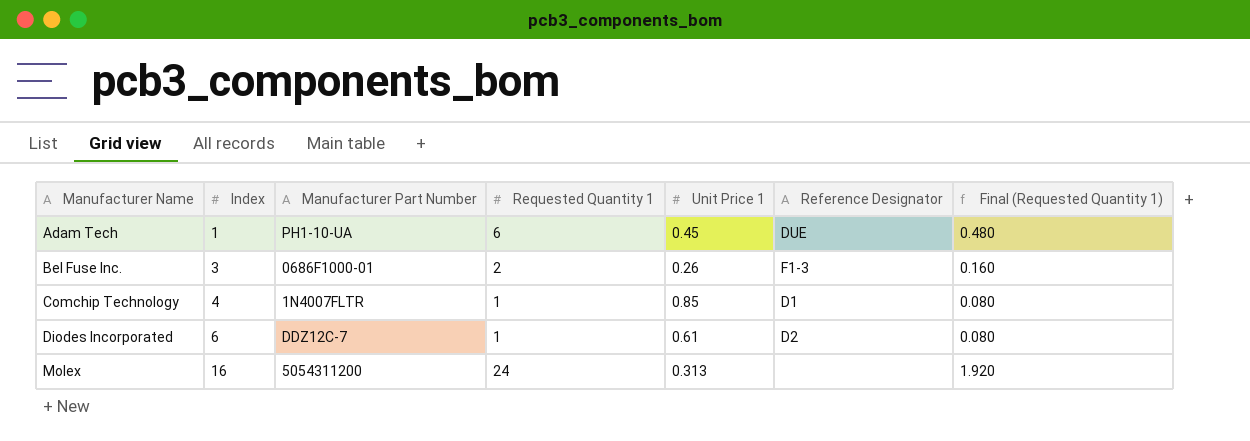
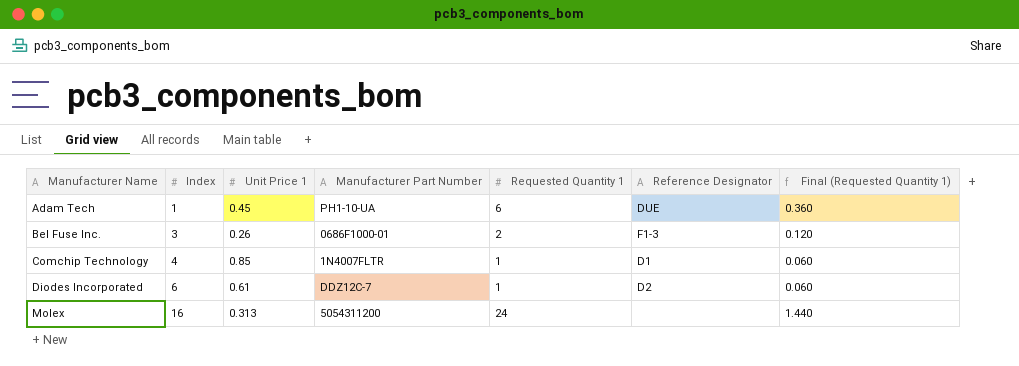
column Unit Price 1 | position: 5 -> 3
column Final (Requested Quantity 1) | formula: [Requested Quantity 1] * 0.08 -> [Requested Quantity 1] * 0.06

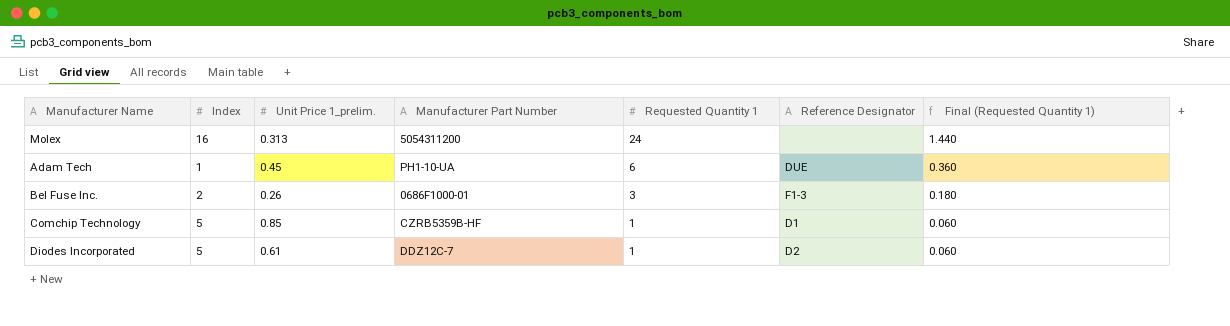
row order: Manufacturer Name ascending -> Requested Quantity 1 descending
column name: Unit Price 1 -> Unit Price 1_prelim.
Bel Fuse Inc. | Index: 3 -> 2
Bel Fuse Inc. | Requested Quantity 1: 2 -> 3
Bel Fuse Inc. | Final (Requested Quantity 1): 0.120 -> 0.180
Comchip Technology | Index: 4 -> 5
Comchip Technology | Manufacturer Part Number: 1N4007FLTR -> CZRB5359B-HF
Diodes Incorporated | Index: 6 -> 5

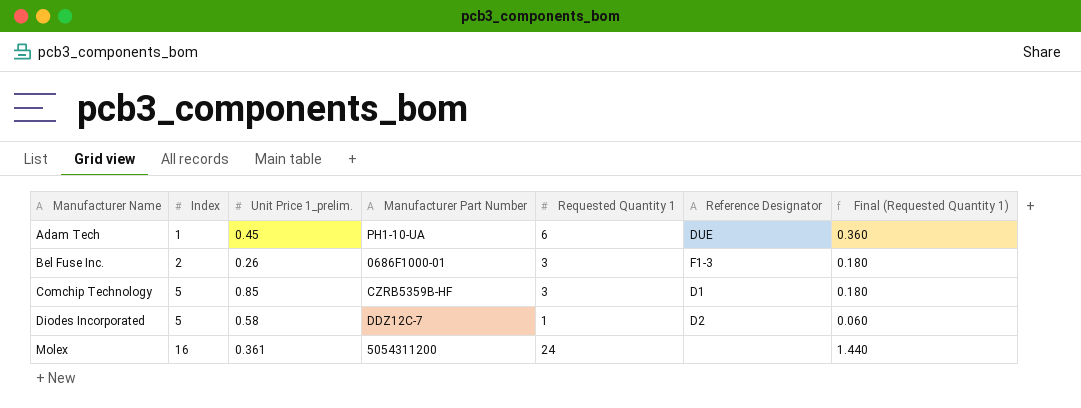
row order: Requested Quantity 1 descending -> Manufacturer Name ascending
Comchip Technology | Requested Quantity 1: 1 -> 3
Comchip Technology | Final (Requested Quantity 1): 0.060 -> 0.180
Diodes Incorporated | Unit Price 1_prelim.: 0.61 -> 0.58
Molex | Unit Price 1_prelim.: 0.313 -> 0.361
● ● ●
- [Task prompt] Omit the pictures and restate the rest of the records verbatim.

- [Answer space]
column Unit Price 1 | position: 5 -> 3
column Final (Requested Quantity 1) | formula: [Requested Quantity 1] * 0.08 -> [Requested Quantity 1] * 0.06

row order: Manufacturer Name ascending -> Requested Quantity 1 descending
column name: Unit Price 1 -> Unit Price 1_prelim.
Bel Fuse Inc. | Index: 3 -> 2
Bel Fuse Inc. | Requested Quantity 1: 2 -> 3
Bel Fuse Inc. | Final (Requested Quantity 1): 0.120 -> 0.180
Comchip Technology | Index: 4 -> 5
Comchip Technology | Manufacturer Part Number: 1N4007FLTR -> CZRB5359B-HF
Diodes Incorporated | Index: 6 -> 5

row order: Requested Quantity 1 descending -> Manufacturer Name ascending
Comchip Technology | Requested Quantity 1: 1 -> 3
Comchip Technology | Final (Requested Quantity 1): 0.060 -> 0.180
Diodes Incorporated | Unit Price 1_prelim.: 0.61 -> 0.58
Molex | Unit Price 1_prelim.: 0.313 -> 0.361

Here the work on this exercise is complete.